Have you noticed that a good chunk of horror media uses easily recognizable creatures but avoids naming them as such? Like, those aren’t zombies in The Walking Dead; they’re “walkers” or “biters” or whatever. In 28 Days Later they’re called “the infected.” And in 2007’s I Am Legend those aren’t “vampires;” they’re… actually I don’t know what those creatures are supposed to be, but they’re vampires in the source material. What I’m trying to say is I didn’t hear the word “alien” in this movie until about an hour and 22 minutes in, despite just about everyone watching the movie realizing early on this is about aliens. The trailer’s even less subtle!

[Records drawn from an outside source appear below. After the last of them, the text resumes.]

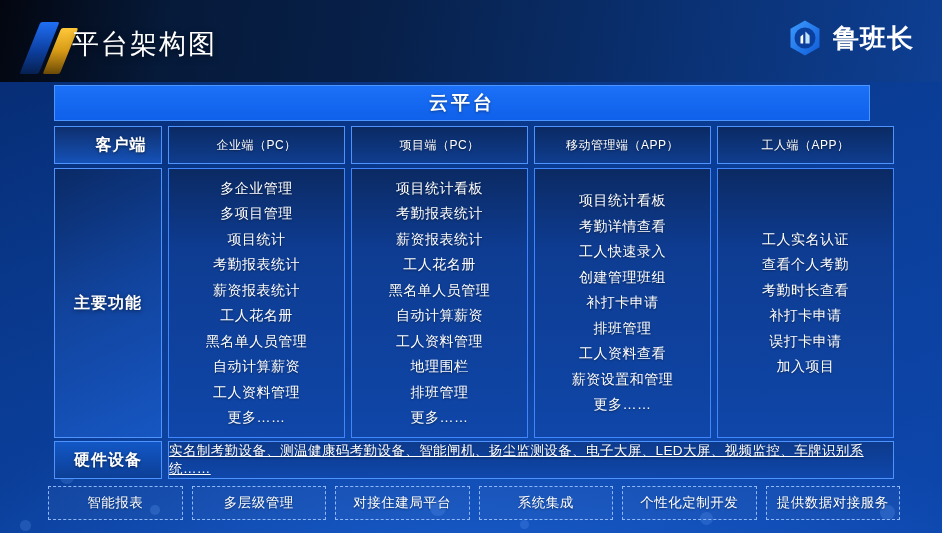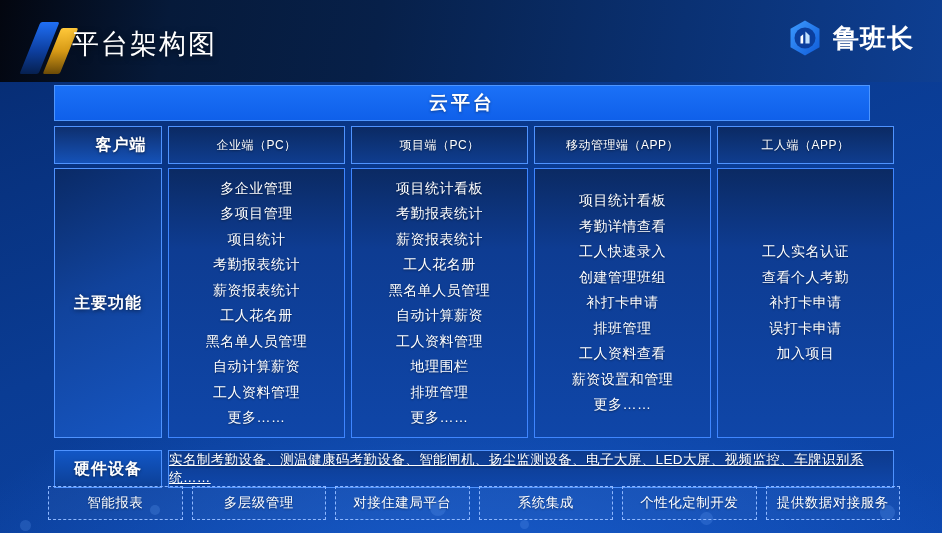--- a/index.html
+++ b/index.html
@@ -234,6 +234,7 @@
         <ul>
           <li>工人实名认证</li>
           <li>查看个人考勤</li>
+          <li>考勤时长查看</li>
           <li>补打卡申请</li>
           <li>误打卡申请</li>
           <li>加入项目</li>

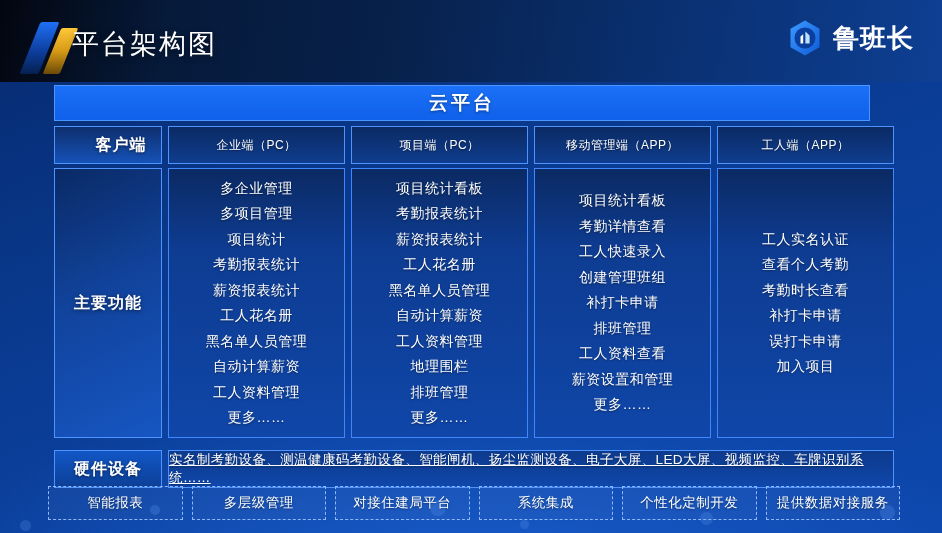--- a/index.html
+++ b/index.html
@@ -97,7 +97,7 @@
   }
 
   
-  .row-hw { display:flex; gap:6px; height:38px; margin-top:12px; }
+  .row-hw { display:flex; gap:6px; height:38px; margin-top:3px; }
   .hw-label {
     width:108px; flex:none; border:1px solid #4f93ff;
     background:linear-gradient(180deg,#1257c6 0%,#0c3f96 100%);

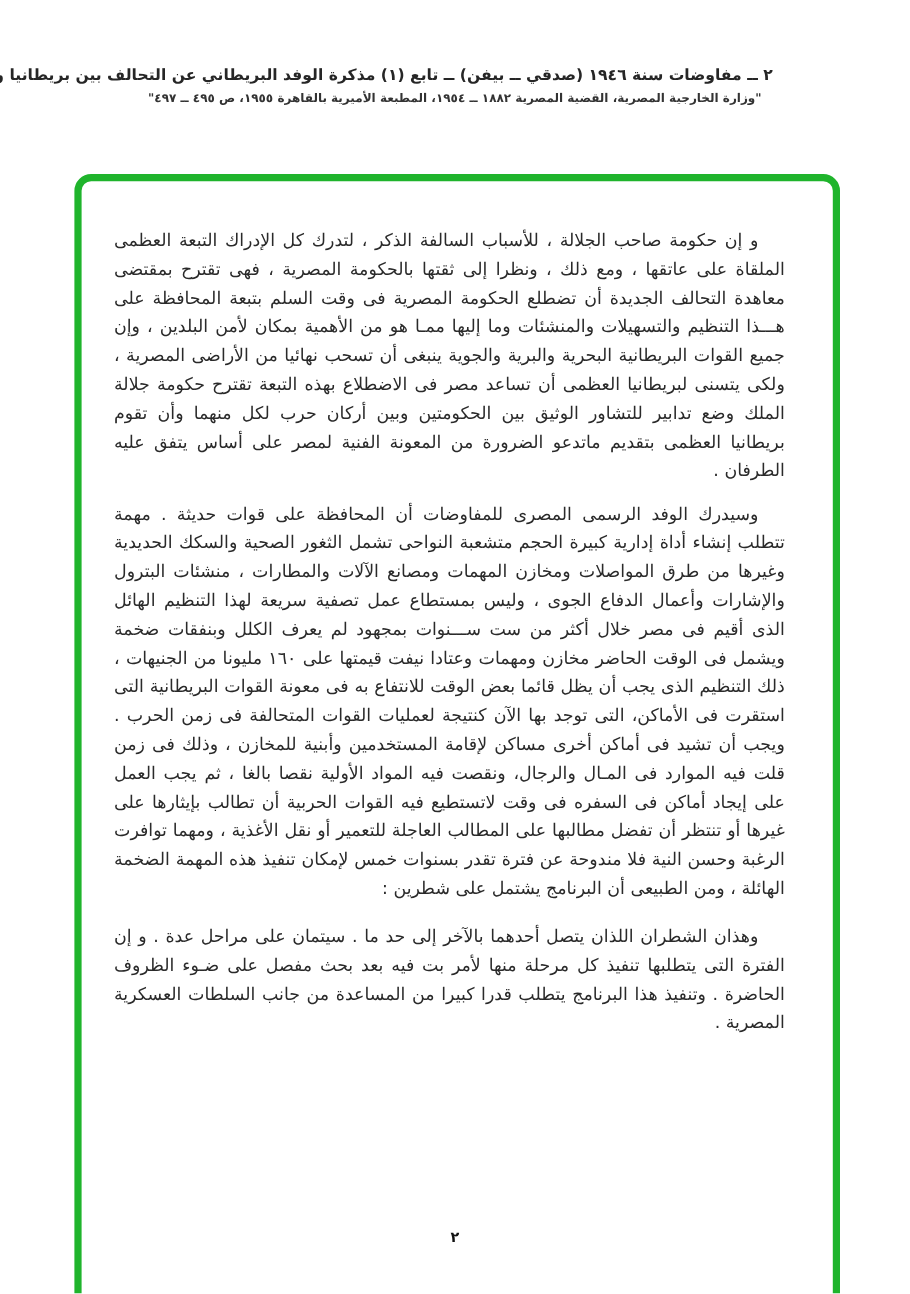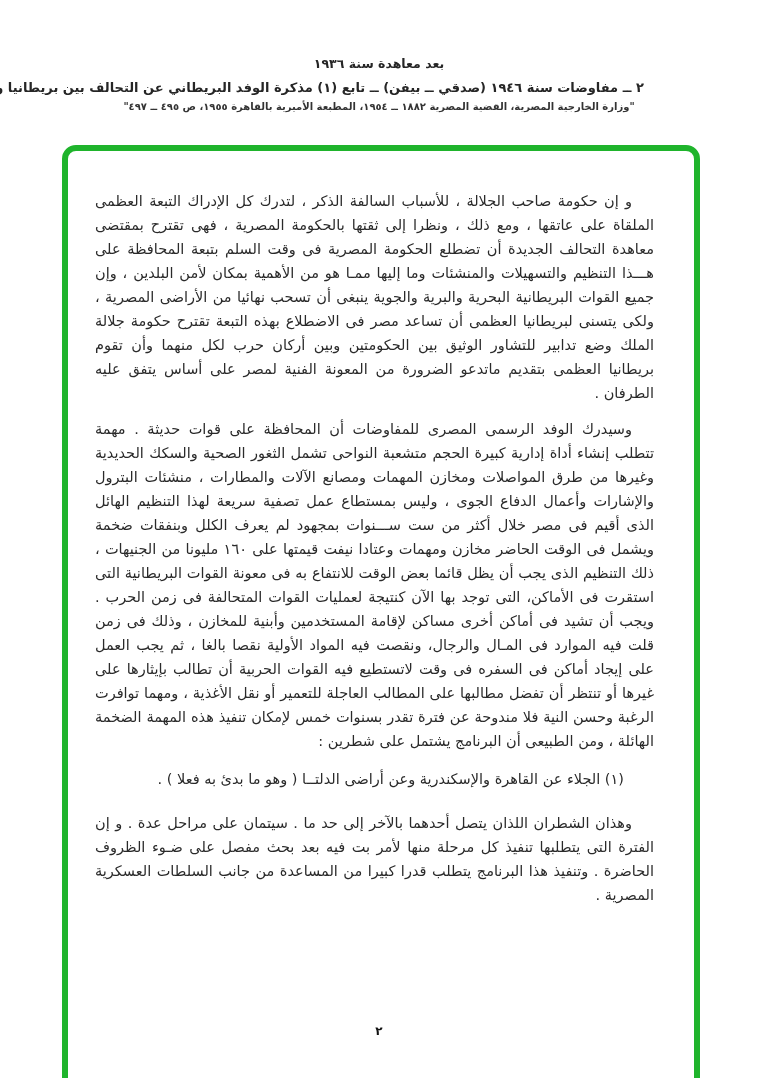--- a/index.html
+++ b/index.html
@@ -98,7 +98,6 @@
 <div class="page">
 
   <div class="header">
-    <div class="header-context">بعد معاهدة سنة ١٩٣٦</div>
     <div class="header-title">٢ ــ مفاوضات سنة ١٩٤٦ (صدقي ــ بيفن) ــ تابع (١) مذكرة الوفد البريطاني عن التحالف بين بريطانيا ومصر</div>
     <div class="header-source">"وزارة الخارجية المصرية، القضية المصرية ١٨٨٢ ــ ١٩٥٤، المطبعة الأميرية بالقاهرة ١٩٥٥، ص ٤٩٥ ــ ٤٩٧"</div>
   </div>

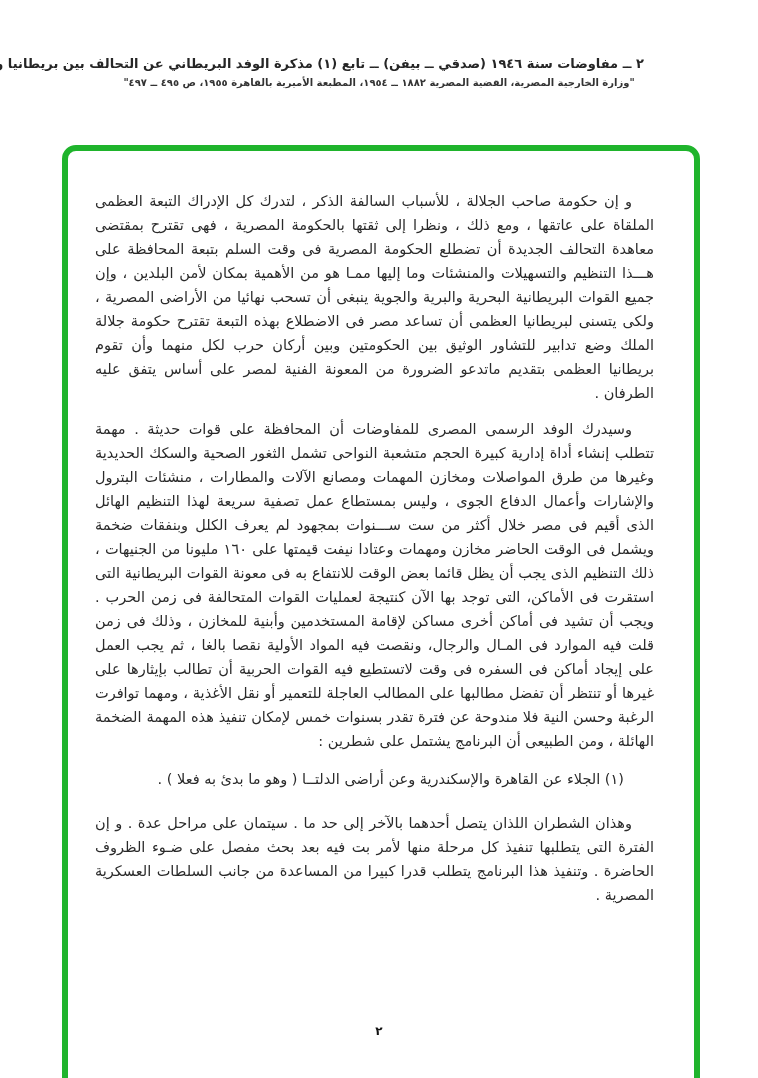--- a/index.html
+++ b/index.html
@@ -107,7 +107,6 @@
       <p>و إن حكومة صاحب الجلالة ، للأسباب السالفة الذكر ، لتدرك كل الإدراك التبعة العظمى الملقاة على عاتقها ، ومع ذلك ، ونظرا إلى ثقتها بالحكومة المصرية ، فهى تقترح بمقتضى معاهدة التحالف الجديدة أن تضطلع الحكومة المصرية فى وقت السلم بتبعة المحافظة على هـــذا التنظيم والتسهيلات والمنشئات وما إليها ممـا هو من الأهمية بمكان لأمن البلدين ، وإن جميع القوات البريطانية البحرية والبرية والجوية ينبغى أن تسحب نهائيا من الأراضى المصرية ، ولكى يتسنى لبريطانيا العظمى أن تساعد مصر فى الاضطلاع بهذه التبعة تقترح حكومة جلالة الملك وضع تدابير للتشاور الوثيق بين الحكومتين وبين أركان حرب لكل منهما وأن تقوم بريطانيا العظمى بتقديم ماتدعو الضرورة من المعونة الفنية لمصر على أساس يتفق عليه الطرفان .</p>
       <p>وسيدرك الوفد الرسمى المصرى للمفاوضات أن المحافظة على قوات حديثة . مهمة تتطلب إنشاء أداة إدارية كبيرة الحجم متشعبة النواحى تشمل الثغور الصحية والسكك الحديدية وغيرها من طرق المواصلات ومخازن المهمات ومصانع الآلات والمطارات ، منشئات البترول والإشارات وأعمال الدفاع الجوى ، وليس بمستطاع عمل تصفية سريعة لهذا التنظيم الهائل الذى أقيم فى مصر خلال أكثر من ست ســـنوات بمجهود لم يعرف الكلل وبنفقات ضخمة ويشمل فى الوقت الحاضر مخازن ومهمات وعتادا نيفت قيمتها على ١٦٠ مليونا من الجنيهات ، ذلك التنظيم الذى يجب أن يظل قائما بعض الوقت للانتفاع به فى معونة القوات البريطانية التى استقرت فى الأماكن، التى توجد بها الآن كنتيجة لعمليات القوات المتحالفة فى زمن الحرب . ويجب أن تشيد فى أماكن أخرى مساكن لإقامة المستخدمين وأبنية للمخازن ، وذلك فى زمن قلت فيه الموارد فى المـال والرجال، ونقصت فيه المواد الأولية نقصا بالغا ، ثم يجب العمل على إيجاد أماكن فى السفره فى وقت لاتستطيع فيه القوات الحربية أن تطالب بإيثارها على غيرها أو تنتظر أن تفضل مطالبها على المطالب العاجلة للتعمير أو نقل الأغذية ، ومهما توافرت الرغبة وحسن النية فلا مندوحة عن فترة تقدر بسنوات خمس لإمكان تنفيذ هذه المهمة الضخمة الهائلة ، ومن الطبيعى أن البرنامج يشتمل على شطرين :</p>
       <div class="doc-list">
-        <div class="doc-list-item">(١) الجلاء عن القاهرة والإسكندرية وعن أراضى الدلتــا ( وهو ما بدئ به فعلا ) .</div>
       </div>
       <p class="closing">وهذان الشطران اللذان يتصل أحدهما بالآخر إلى حد ما . سيتمان على مراحل عدة . و إن الفترة التى يتطلبها تنفيذ كل مرحلة منها لأمر بت فيه بعد بحث مفصل على ضـوء الظروف الحاضرة .  وتنفيذ هذا البرنامج يتطلب قدرا كبيرا من المساعدة من جانب السلطات العسكرية المصرية .</p>
     </div>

FBI Agent Daria Francis is investigating a missing woman and her son in the titular city, Devil’s Gate. Previously, Francis had found a missing teenager and forced her to go back to her family, leading to the girl’s suicide; that’s not actually important to the plot, but it is important to the overall theme. Anyway, teaming up with Sheriff Salter (Mr. Shawn Ashmore, AKA Iceman from the original X-Men trilogy), the two investigate the woman’s husband, Jackson (Milo Ventimiglia, who will forever be Peter Petrelli from Heroes to me). Then everything turns to shit. See, Jackson’s family have had dealings with aliens for years, believing them to be angels. When his son was sick he asked the “angels” for help, and they abducted the boy and his wife. But Jackson captured an alien and now an interspecies standoff has begun. We find out that Jackson is actually an alien replacement and that his son is the first alien hybrid that can survive on Earth. Salter and Jackson die, the boy and his mom are returned, and Agent Francis is annoyed that no one believes her (maybe she should start The X Files?). An epilogue of sorts reveals that the boy has alien plans in motion, tying back to the theme of “sometimes, bringing them home is not the best idea.”
Oh, and Jonathan Frakes, AKA Will Riker from Star Trek: The Next Generation is also here. He’s a character that certainly exists!
This movie veers dangerously close to “asshole aliens” (last mentioned in the Phoenix Forgotten review because I like to link to my previous work), but really they’re being obvious to someone they’ve worked with before. If it weren’t for the cops showing up, no one for miles would know this angry farmer was in a pissing contest with some aliens. Their plan is kind of interesting–creating hybrids because they can’t live naturally on Earth–but I feel like that’s kind of a weird plan. Like, cool, you’ve created a system so that the next generation can survive, but not you. Maybe I’m just used to human selfishness, but a race ensuring that the next generation can survive sounds too farfetched, even for science fiction.